◆ TASK DESCRIPTION ◆
Reproduce the records below exactly, leaving out any pictures.
□ □ □ □ □ □ □
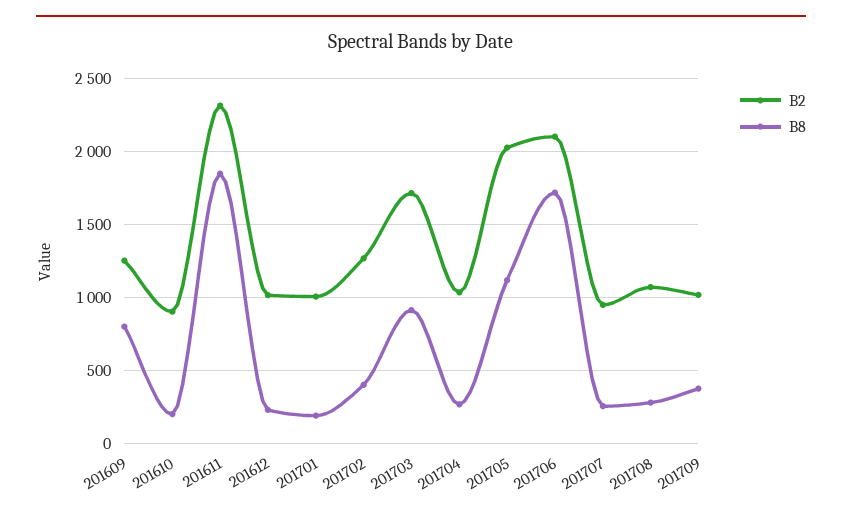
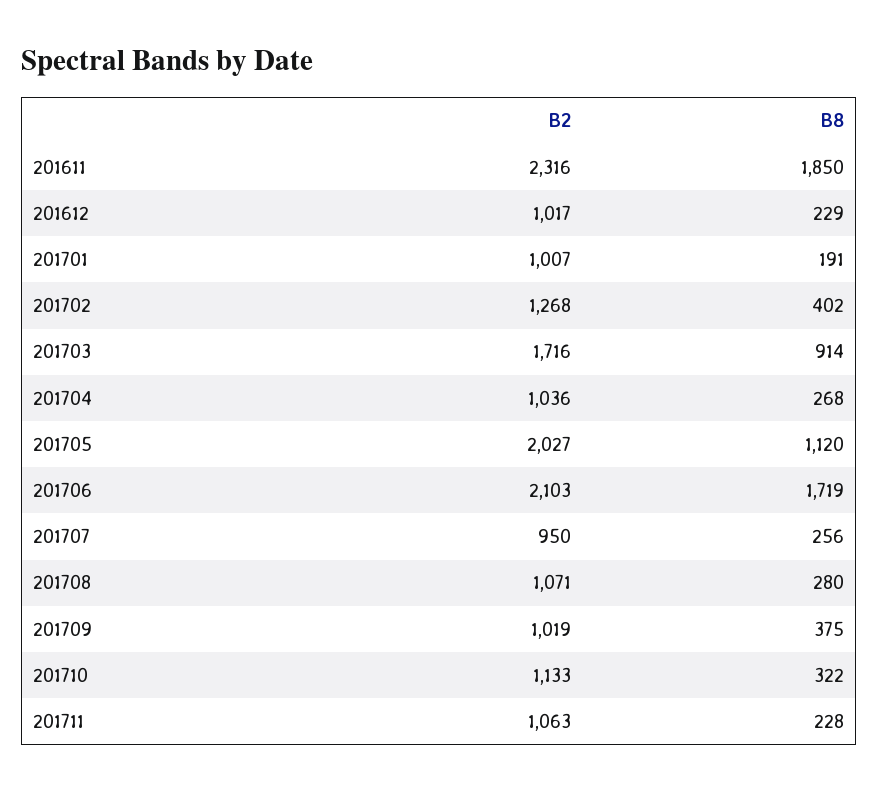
B2, 201609: 1250 -> none
B8, 201609: 800 -> none
B2, 201610: 900 -> none
B8, 201610: 200 -> none
B2, 201710: none -> 1133
B8, 201710: none -> 322
B2, 201711: none -> 1063
B8, 201711: none -> 228

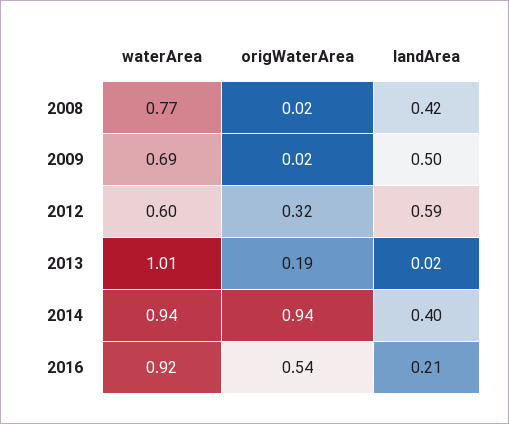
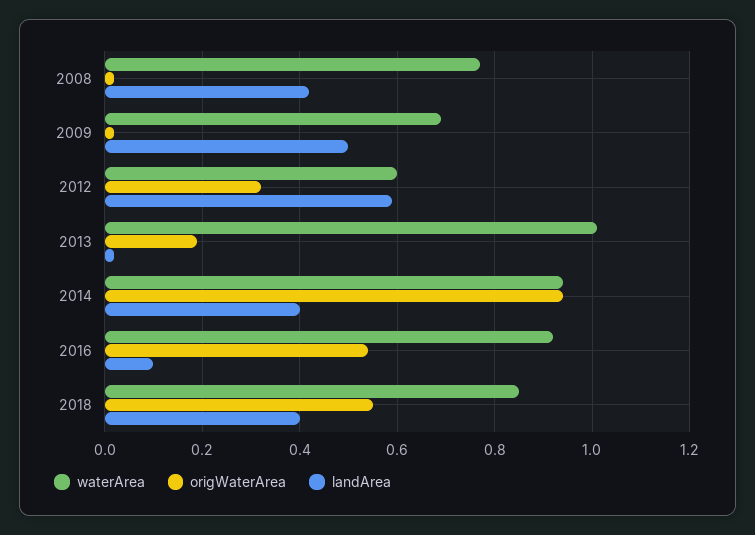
landArea, 2016: 0.21 -> 0.1
waterArea, 2018: none -> 0.85
origWaterArea, 2018: none -> 0.55
landArea, 2018: none -> 0.4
□ □ □ □ □ □ □
◆ WRITTEN ANSWER ◆
B2, 201609: 1250 -> none
B8, 201609: 800 -> none
B2, 201610: 900 -> none
B8, 201610: 200 -> none
B2, 201710: none -> 1133
B8, 201710: none -> 322
B2, 201711: none -> 1063
B8, 201711: none -> 228

landArea, 2016: 0.21 -> 0.1
waterArea, 2018: none -> 0.85
origWaterArea, 2018: none -> 0.55
landArea, 2018: none -> 0.4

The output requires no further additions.